É capaz de ser a pessoa mais presente no livro, a seguir a mim! Como explico no livro, o meu pai é uma figura muito presente e nunca o deixará de ser, apesar de já ter falecido há um ano e pouco. Isso levou-me a retomar a necessidade de escrita e do desenho. O meu pai dizia muitas vezes para não abandonar o desenho e insistir em desenhar. De facto, ele tinha razão. Deu-me um prazer enorme fazer isto. Juntar estes textos e poemas, escrever outros poemas que foram mesmo escritos agora, depois ter esta liberdade de escrever estas crónicas, é um passo emocional muito grande para mim. Espero que as pessoas se revejam um bocado nestes caminhos de saída que é o que o livro mostra.
Diz numa dessas crónicas que “Deus escreve direito por linhas tortas. Mas não escreve sozinho.” Há sempre em todo o livro esta ideia de “companhia”
Sim, eu subtilmente, neste livro falo bastante do meu público. Quem nos ouve é um precioso lugar. Eu acho que nós constantemente precisamos de nos curar uns aos outros. Não existe essa coisa de sermos felizes sozinhos. Precisamos de trocar experiências e perceber que não estamos sozinhos naquilo que sentimos. Há mais gente que sente. Fui percebendo isso ao longo destes anos, a prepósito das mensagens que algumas pessoas do público me mandavam sobre algumas letras de canções. Achava que ninguém estava a perceber, mas afinal as pessoas reveem-se e isso acaba por terminar um ciclo de cura.

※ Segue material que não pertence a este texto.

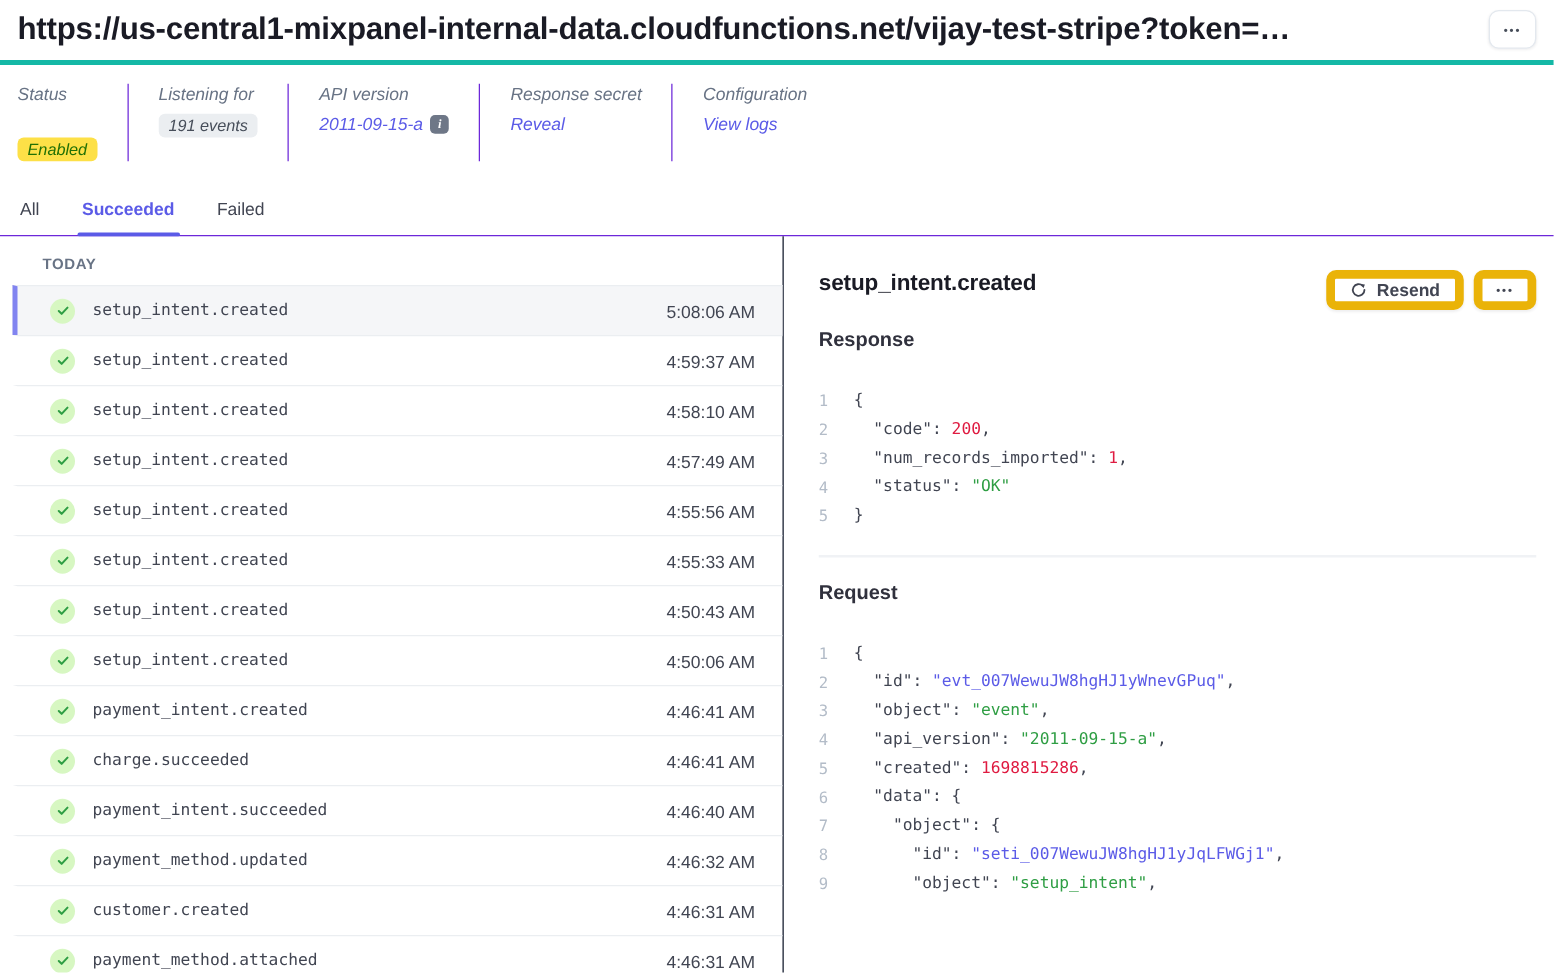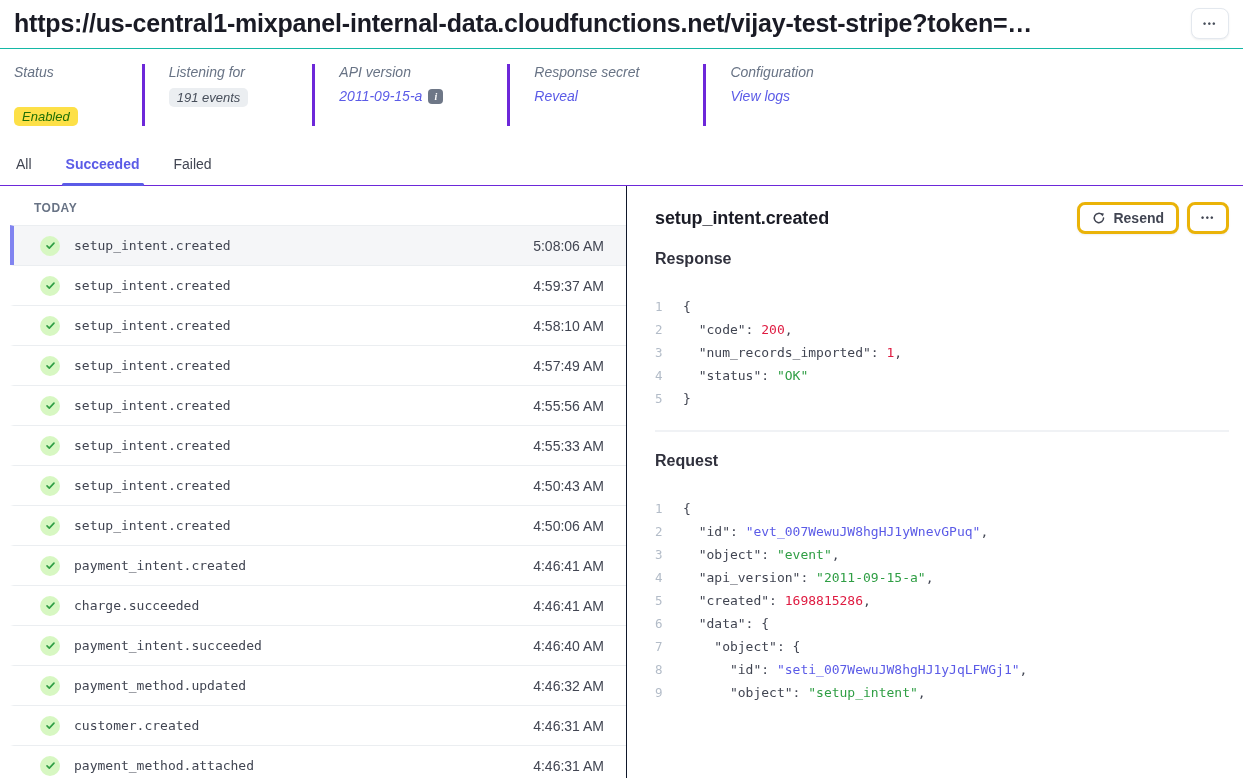--- a/index.html
+++ b/index.html
@@ -1,33 +1,33 @@
 <!DOCTYPE html>
 <html><head>
 <meta charset="utf-8">
 <style>
   * { margin: 0; padding: 0; box-sizing: border-box; }
   html, body { width: 1243px; height: 778px; overflow: hidden; background: #ffffff; }
   body { font-family: "Liberation Sans", sans-serif; color: #414552; }
 
   
-  .page-header { position: relative; padding: 9px 60px 10px 14px; border-bottom: 1px solid #14b8a6; }
+  .page-header { position: relative; padding: 9px 60px 10px 14px; border-bottom: 4px solid #14b8a6; }
   .page-title { font-size: 25px; font-weight: 700; color: #1a1b25; letter-spacing: -0.2px;
                 white-space: nowrap; overflow: hidden; }
   .header-more-btn { position: absolute; right: 14px; top: 8px; width: 38px; height: 31px;
                 border: 1px solid #e3e8ee; border-radius: 8px; background: #fff;
                 box-shadow: 0 1px 2px rgba(48,49,61,.08); cursor: pointer;
                 display: flex; align-items: center; justify-content: center;
                 font-size: 9px; letter-spacing: 1.5px; color: #474e5a; font-weight: 700; }
 
   
   .status-bar { display: flex; padding: 15px 14px 4px 14px; font-style: italic; }
   .status-group { padding: 0 24px; }
   .status-group:first-child { padding-left: 0; }
-  .status-group + .status-group { border-left: 3px solid #6d28d9; margin-left: 40px; }
+  .status-group + .status-group { border-left: 1px solid #6d28d9; }
   .status-label { font-size: 14px; color: #687385; }
   .status-value { margin-top: 8px; font-size: 14px; display: flex; align-items: center; gap: 6px; }
   .badge { display: inline-block; font-size: 13px; font-weight: 500; padding: 2px 8px; border-radius: 5px; }
   .badge-green { background: #fde047; color: #217005; margin-top: 19px; }
   .badge-gray  { background: #ebeef1; color: #474e5a; }
   .link { color: #5b5be7; font-weight: 500; cursor: pointer; text-decoration: none; }
   .info-icon { display: inline-flex; align-items: center; justify-content: center;
                width: 15px; height: 15px; border-radius: 4px; background: #6e7787;
                color: #ffffff; font-size: 10px; font-weight: 700;
                font-family: "Liberation Serif", serif; }
@@ -51,23 +51,23 @@
                 display: flex; align-items: center; justify-content: center; }
   .event-name { margin-left: 14px; font-family: "DejaVu Sans Mono", monospace; font-size: 13px; color: #414552; }
   .event-time { margin-left: auto; font-size: 14px; color: #414552; }
 
   
   .detail-pane { flex: 1 1 auto; padding: 16px 14px 0 28px; overflow: hidden; }
   .detail-header { display: flex; align-items: center; }
   .detail-title { font-size: 18px; font-weight: 700; color: #1a1b25; letter-spacing: -0.1px; }
   .detail-actions { margin-left: auto; display: flex; gap: 8px; }
   .btn { display: inline-flex; align-items: center; gap: 7px; background: #fff;
-         border: 3px solid #eab308; border-radius: 8px; padding: 5px 12px; height: 32px;
+         border: 7px solid #eab308; border-radius: 8px; padding: 5px 12px; height: 32px;
          font-size: 14px; font-weight: 600; color: #414552; cursor: pointer;
-         box-shadow: 0 1px 2px rgba(48,49,61,.08); font-family: "Liberation Sans", sans-serif; }
+         box-shadow: 0 1px 2px rgba(48,49,61,.08); font-family: "Liberation Sans", sans-serif; margin-top: 11px; }
   .btn-icononly { padding: 5px 11px; font-size: 9px; letter-spacing: 1.5px; font-weight: 700; }
   .section-heading { margin-top: 16px; font-size: 16px; font-weight: 700; color: #30313d; }
   .kv-row { margin-top: 22px; display: flex; padding-left: 4px; }
   .kv-label { width: 182px; flex: 0 0 182px; font-size: 14px; color: #687385; }
   .kv-value { font-size: 14px; color: #414552; }
 
   .code-block { margin-top: 27px; font-family: "DejaVu Sans Mono", monospace; font-size: 13px; }
   .code-line { display: flex; line-height: 23px; }
   .line-num { width: 16px; flex: 0 0 16px; text-align: left; color: #b3bcc8;
               font-size: 12.5px; user-select: none; }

“As Estradas São para Ir” é também uma porta de entrada para a sua música. Há aqui muitas letras de canções, elas surgem antes das músicas?
Eu escrevi em itálico aqueles poemas que são canções ou excertos de canções. As pessoas podem ir às plataformas e encontram as canções para ouvir. Estes poemas que estão escritos em corpo normal, nunca serão para musicar. Bem, nunca digas nunca!... Mas eu não musico textos. Tenho imensa dificuldade em fazer isso. Se alguém me der um texto para musicar, eu fico super aflita. Não é o meu métier. O meu métier é, escrevo logo com a melodia e algumas melodias vêm sem canção e ficam fechadas, como estes poemas.